By Rev. Donald L. Perryman, D.Min.
The Truth Contributor

... You must polish your marriage every day.
                        – Elleni Amlak   
 

 

Ebony Utley

African Americans have been described as the “most unpartnered and isolated group of people in America and possibly the world” (Patterson, 1998). If true, what are the causes and implications of the fractured relationships?

I spoke with noted intimacy expert, Ebony Utley, concerning the growing alienation between black men and women. Part three, the conclusion of our discussion, deals with the intersection of infidelity and technology.

Perryman: You’ve spoken broadly about digital infidelity, a topic which takes “relationship interruptions,” to use your term, and relationship drama to new heights.

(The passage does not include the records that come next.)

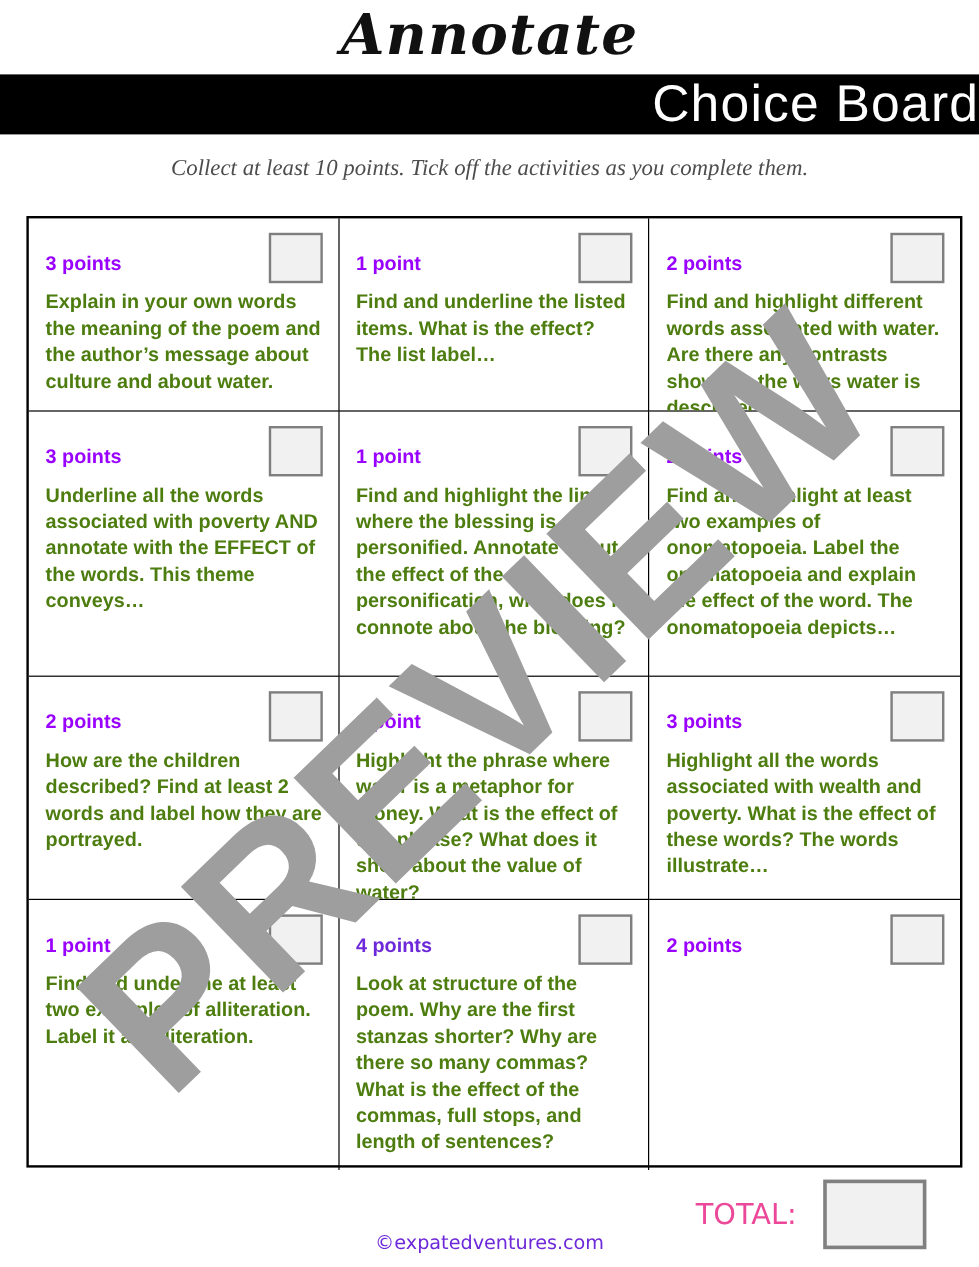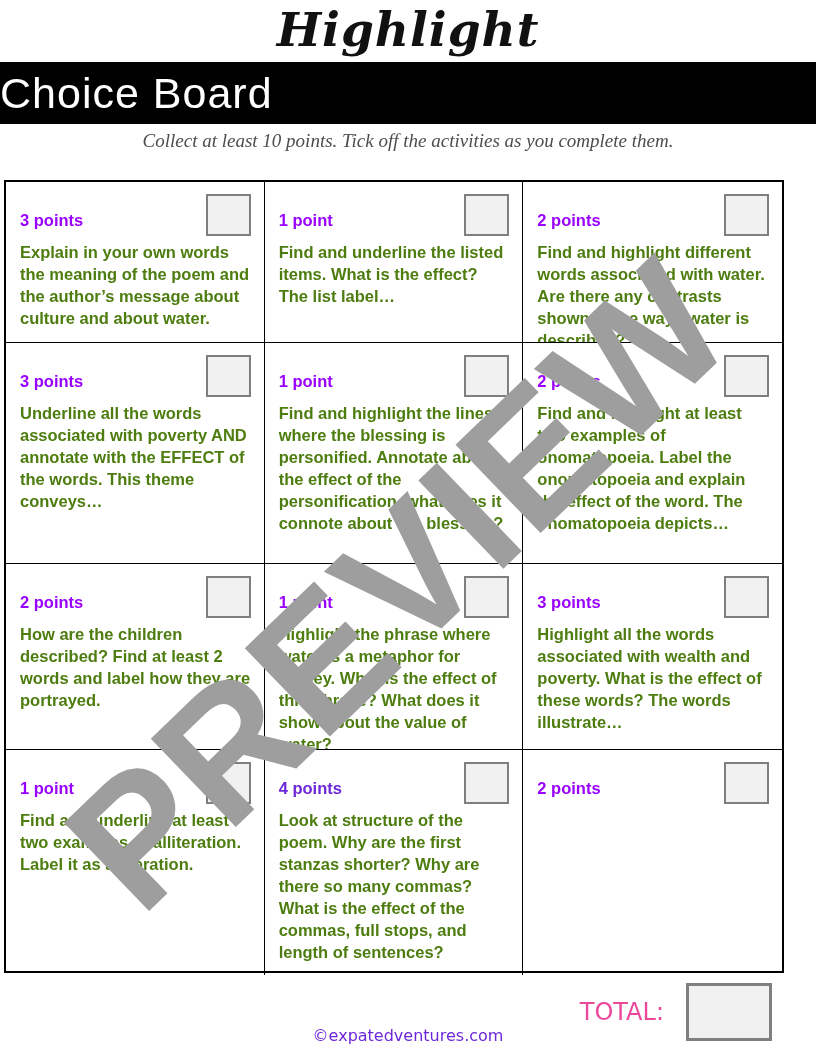--- a/index.html
+++ b/index.html
@@ -19,44 +19,44 @@
     font-family: "DejaVu Serif", serif;
     font-style: italic;
     font-weight: bold;
     font-size: 47px;
     color: #111111;
     letter-spacing: 1px;
   }
   .banner {
     position: absolute;
     top: 62px; left: 0;
-    width: 816px; height: 62px;
+    width: 816px; height: 50px;
     background: #000000;
     display: flex;
     align-items: center;
-    justify-content: flex-start;
+    justify-content: flex-end;
   }
   .banner-title {
     color: #ffffff;
     font-size: 43px;
     font-weight: 400;
     letter-spacing: 1px;
   }
   .instructions {
     position: absolute;
     top: 130px; left: 0; right: 0;
     text-align: center;
     font-family: "Liberation Serif", serif;
     font-style: italic;
     font-size: 19px;
     color: #4d4d4d;
   }
   .grid {
     position: absolute;
-    left: 4px; top: 180px;
+    left: 22px; top: 180px;
     width: 780px; height: 793px;
     display: grid;
     grid-template-columns: 1fr 1fr 1fr;
     grid-template-rows: 161px 221px 186px 225px;
     border: 2px solid #000000;
   }
   .cell {
     border-right: 1.5px solid #000000;
     border-bottom: 1.5px solid #000000;
     padding: 12px 13px 8px 14px;
@@ -125,21 +125,21 @@
     font-family: "DejaVu Sans", sans-serif;
     font-size: 16px;
     color: #6d28d9;
   }
 </style>
 </head>
 <body>
 
 <div class="page">
 
-  <div class="script-title">Highlight</div>
+  <div class="script-title">Annotate</div>
 
   <div class="banner">
     <span class="banner-title">Choice Board</span>
   </div>
 
   <div class="instructions">Collect at least 10 points. Tick off the activities as you complete them.</div>
 
   <div class="grid" id="grid">
       <div class="cell">
         <div class="cell-head">

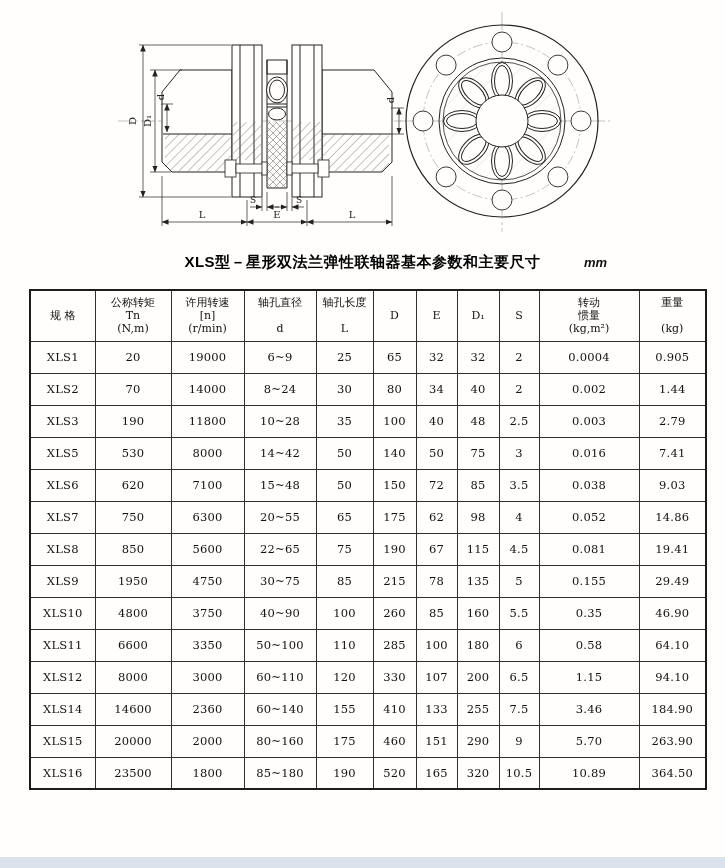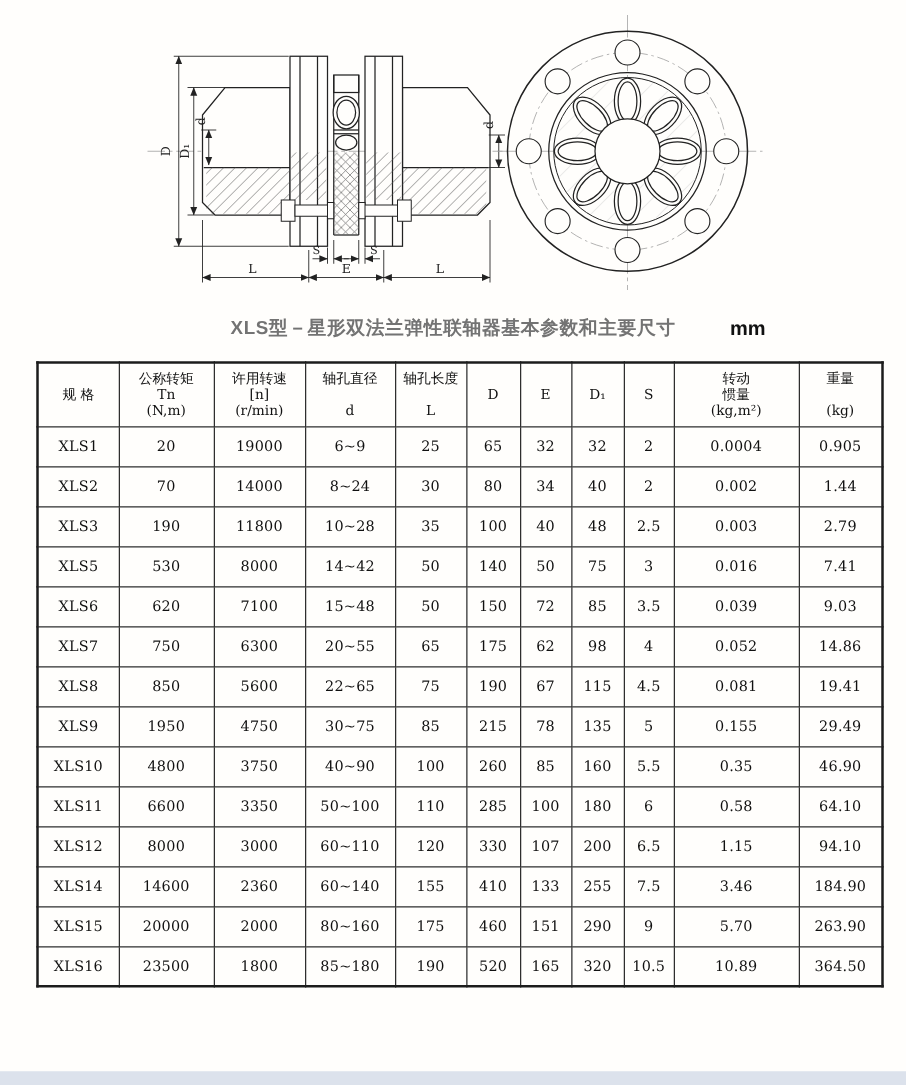--- a/index.html
+++ b/index.html
@@ -2,23 +2,23 @@
 <html><head>
 <meta charset="utf-8">
 <style>
   html,body{margin:0;padding:0;background:#fffefc;}
   .page{position:relative;width:725px;height:868px;background:#fffefc;overflow:hidden;
         font-family:"DejaVu Serif", serif;color:#111;}
   .drawing-area{position:absolute;top:0;left:0;width:725px;height:248px;}
   .title-row{position:absolute;top:253px;left:0;width:725px;height:20px;}
   .doc-title{position:absolute;left:0;right:0;text-align:center;
              font-family:"Liberation Sans", sans-serif;font-weight:700;
-             font-size:15px;letter-spacing:.5px;color:#737373;}
+             font-size:15px;letter-spacing:.5px;color:#000000;}
   .unit-label{position:absolute;left:584px;top:2px;
-              font-family:"Liberation Sans", sans-serif;font-size:16px;font-weight:600;}
+              font-family:"Liberation Sans", sans-serif;font-size:13px;font-weight:600;font-style:italic;}
   .spec-table{position:absolute;left:29px;top:289px;width:677px;
               border-collapse:collapse;table-layout:fixed;
               border:2px solid #1c1c1c;background:#fffefc;}
   .spec-table th,.spec-table td{border:1px solid #2e2e2e;text-align:center;
               vertical-align:middle;padding:0;font-weight:normal;}
   .spec-table thead tr{height:51px;}
   .spec-table tbody tr{height:32px;}
   .spec-table th{font-size:11px;text-align:center;}
   .spec-table td{font-size:11.5px;letter-spacing:.2px;}
   .hl{line-height:13px;min-height:13px;font-size:11px;}
@@ -328,21 +328,21 @@
         <tr>
           <td>XLS6</td>
           <td>620</td>
           <td>7100</td>
           <td>15~48</td>
           <td>50</td>
           <td>150</td>
           <td>72</td>
           <td>85</td>
           <td>3.5</td>
-          <td>0.039</td>
+          <td>0.038</td>
           <td>9.03</td>
         </tr>
         <tr>
           <td>XLS7</td>
           <td>750</td>
           <td>6300</td>
           <td>20~55</td>
           <td>65</td>
           <td>175</td>
           <td>62</td>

Utley: Yes. So the root causes are the same for why people commit infidelity and it’s just that the machinations have gotten more sophisticated, so there are new technologies to help you cheat and there are new technologies to discover people cheating.

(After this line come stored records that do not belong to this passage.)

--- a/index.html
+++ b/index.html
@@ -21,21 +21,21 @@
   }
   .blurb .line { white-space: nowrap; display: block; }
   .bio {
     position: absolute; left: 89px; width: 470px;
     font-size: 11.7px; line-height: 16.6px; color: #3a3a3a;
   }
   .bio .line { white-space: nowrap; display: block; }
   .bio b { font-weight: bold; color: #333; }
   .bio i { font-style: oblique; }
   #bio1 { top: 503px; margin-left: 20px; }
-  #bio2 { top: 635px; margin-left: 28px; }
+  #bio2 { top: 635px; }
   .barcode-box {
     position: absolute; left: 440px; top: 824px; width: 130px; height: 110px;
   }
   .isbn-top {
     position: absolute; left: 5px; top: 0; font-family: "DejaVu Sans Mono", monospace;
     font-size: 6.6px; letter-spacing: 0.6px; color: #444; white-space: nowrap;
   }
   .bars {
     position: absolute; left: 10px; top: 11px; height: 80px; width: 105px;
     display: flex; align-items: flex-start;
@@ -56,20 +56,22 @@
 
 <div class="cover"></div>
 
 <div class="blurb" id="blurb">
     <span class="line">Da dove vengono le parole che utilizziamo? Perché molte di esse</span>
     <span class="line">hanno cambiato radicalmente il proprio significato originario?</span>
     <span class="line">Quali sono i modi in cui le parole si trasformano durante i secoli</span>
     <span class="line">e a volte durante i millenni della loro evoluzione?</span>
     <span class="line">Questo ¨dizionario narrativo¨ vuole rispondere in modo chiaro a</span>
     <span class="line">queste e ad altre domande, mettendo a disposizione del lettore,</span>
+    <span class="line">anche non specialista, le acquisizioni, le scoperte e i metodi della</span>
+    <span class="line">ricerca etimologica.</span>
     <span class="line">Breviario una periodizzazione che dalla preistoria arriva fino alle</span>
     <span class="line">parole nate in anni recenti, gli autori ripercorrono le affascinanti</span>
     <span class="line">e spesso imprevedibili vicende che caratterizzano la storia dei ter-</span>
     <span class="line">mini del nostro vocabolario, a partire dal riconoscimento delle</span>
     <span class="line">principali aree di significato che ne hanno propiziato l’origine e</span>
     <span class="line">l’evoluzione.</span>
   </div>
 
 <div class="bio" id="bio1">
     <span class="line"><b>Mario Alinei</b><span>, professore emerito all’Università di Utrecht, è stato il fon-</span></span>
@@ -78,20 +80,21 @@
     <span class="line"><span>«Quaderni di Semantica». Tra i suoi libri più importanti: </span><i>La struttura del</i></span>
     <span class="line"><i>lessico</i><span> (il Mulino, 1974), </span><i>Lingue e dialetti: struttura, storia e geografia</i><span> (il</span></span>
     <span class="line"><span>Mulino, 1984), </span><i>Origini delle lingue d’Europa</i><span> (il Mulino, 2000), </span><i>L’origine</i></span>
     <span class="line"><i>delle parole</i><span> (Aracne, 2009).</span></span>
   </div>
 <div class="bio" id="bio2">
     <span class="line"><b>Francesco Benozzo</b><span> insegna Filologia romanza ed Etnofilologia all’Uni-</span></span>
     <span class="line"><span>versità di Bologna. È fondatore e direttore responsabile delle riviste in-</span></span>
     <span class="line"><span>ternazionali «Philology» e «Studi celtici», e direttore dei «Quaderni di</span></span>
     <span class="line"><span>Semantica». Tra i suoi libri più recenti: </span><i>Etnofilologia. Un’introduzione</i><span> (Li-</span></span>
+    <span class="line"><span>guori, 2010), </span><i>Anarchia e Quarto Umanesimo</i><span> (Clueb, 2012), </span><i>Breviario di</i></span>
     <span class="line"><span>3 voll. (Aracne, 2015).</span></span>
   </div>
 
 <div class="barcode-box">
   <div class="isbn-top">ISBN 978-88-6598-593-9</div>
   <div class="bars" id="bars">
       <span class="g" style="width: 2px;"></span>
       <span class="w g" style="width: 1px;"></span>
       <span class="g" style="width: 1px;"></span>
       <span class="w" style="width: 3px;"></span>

There are apps on the phone that can play background sound effects so if you need to convince your partner that you are at the baseball game or wherever you can play baseball game sound effects or traffic sound effects when the truth is that you are chilling at your other person’s house.  So that’s a thing that technology can now help you do. 

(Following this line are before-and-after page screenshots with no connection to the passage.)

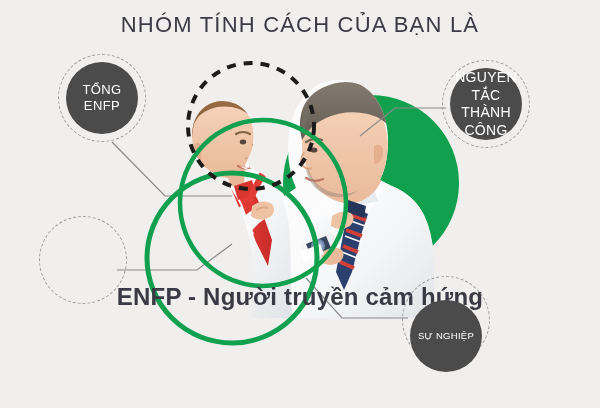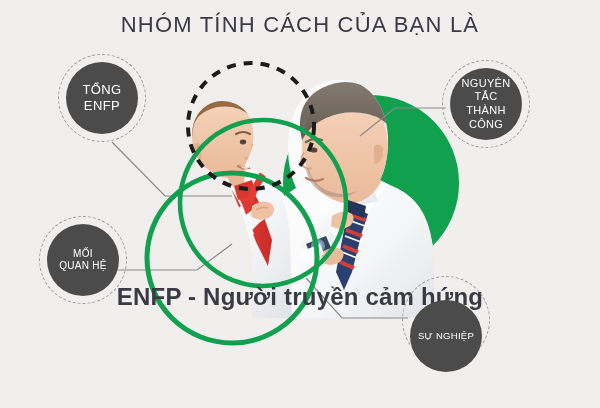--- a/index.html
+++ b/index.html
@@ -66,21 +66,21 @@
     border-radius:50%;
     border:1px dashed #9a9a9a;
     box-sizing:border-box;
     z-index:5;
   }
 
   
   #node-tong-quan{left:66px;top:62px;width:72px;height:72px;font-size:13px;letter-spacing:.4px;}
   #ring-tong-quan{left:58px;top:54px;width:88px;height:88px;}
 
-  #node-nguyen-tac{left:450px;top:68px;width:72px;height:72px;font-size:11px;letter-spacing:.3px;}
+  #node-nguyen-tac{left:450px;top:68px;width:72px;height:72px;font-size:14px;letter-spacing:.3px;}
   #ring-nguyen-tac{left:442px;top:60px;width:88px;height:88px;}
 
   #node-moi-quan-he{left:47px;top:224px;width:72px;height:72px;font-size:10px;letter-spacing:.3px;}
   #ring-moi-quan-he{left:39px;top:216px;width:88px;height:88px;}
 
   #node-su-nghiep{left:410px;top:300px;width:72px;height:72px;font-size:9.5px;letter-spacing:.3px;}
   #ring-su-nghiep{left:402px;top:276px;width:88px;height:88px;}
 </style>
 </head>
 <body>
@@ -257,24 +257,20 @@
 ENFP</span>
   </div>
 
   <div class="ring" id="ring-nguyen-tac"></div>
   <div class="node" id="node-nguyen-tac">
     <span class="node-label">NGUYÊN TẮC
 THÀNH CÔNG</span>
   </div>
 
   <div class="ring" id="ring-moi-quan-he"></div>
-  <div class="node" id="node-moi-quan-he">
-    <span class="node-label">MỐI
-QUAN HỆ</span>
-  </div>
 
   <div class="ring" id="ring-su-nghiep"></div>
   <div class="node" id="node-su-nghiep">
     <span class="node-label">SỰ NGHIỆP</span>
   </div>
 
   <div class="headline">ENFP - Người truyền cảm hứng</div>
 
 </div>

Also, you can use apps like Whisper or Secret to message things to other people, messages that self-destruct. All of that makes it a little easier, but at the same time technology is giving us tools that can help discover someone’s infidelity.

Instagram, Snapchat and others. Sometimes couples are now having more problems because they follow each other’s accounts and who is this person that liked your picture and why are you liking these person’s pictures, and it kind of requires a whole new set of communication that we didn’t have to do before we had social media. Before Facebook, if you moved out of the town where you went to high school you’re not in touch with those people, and now the internet brings them right back into your living room, and you’re like “Oh, that high school sweetheart, maybe we still have things in common.  He said he’d always love me.”  And you’re already in this relationship, you are perfectly happy until you got this new attention or even if I give it, because there’s so much access to people to date that you don’t have to commit anymore.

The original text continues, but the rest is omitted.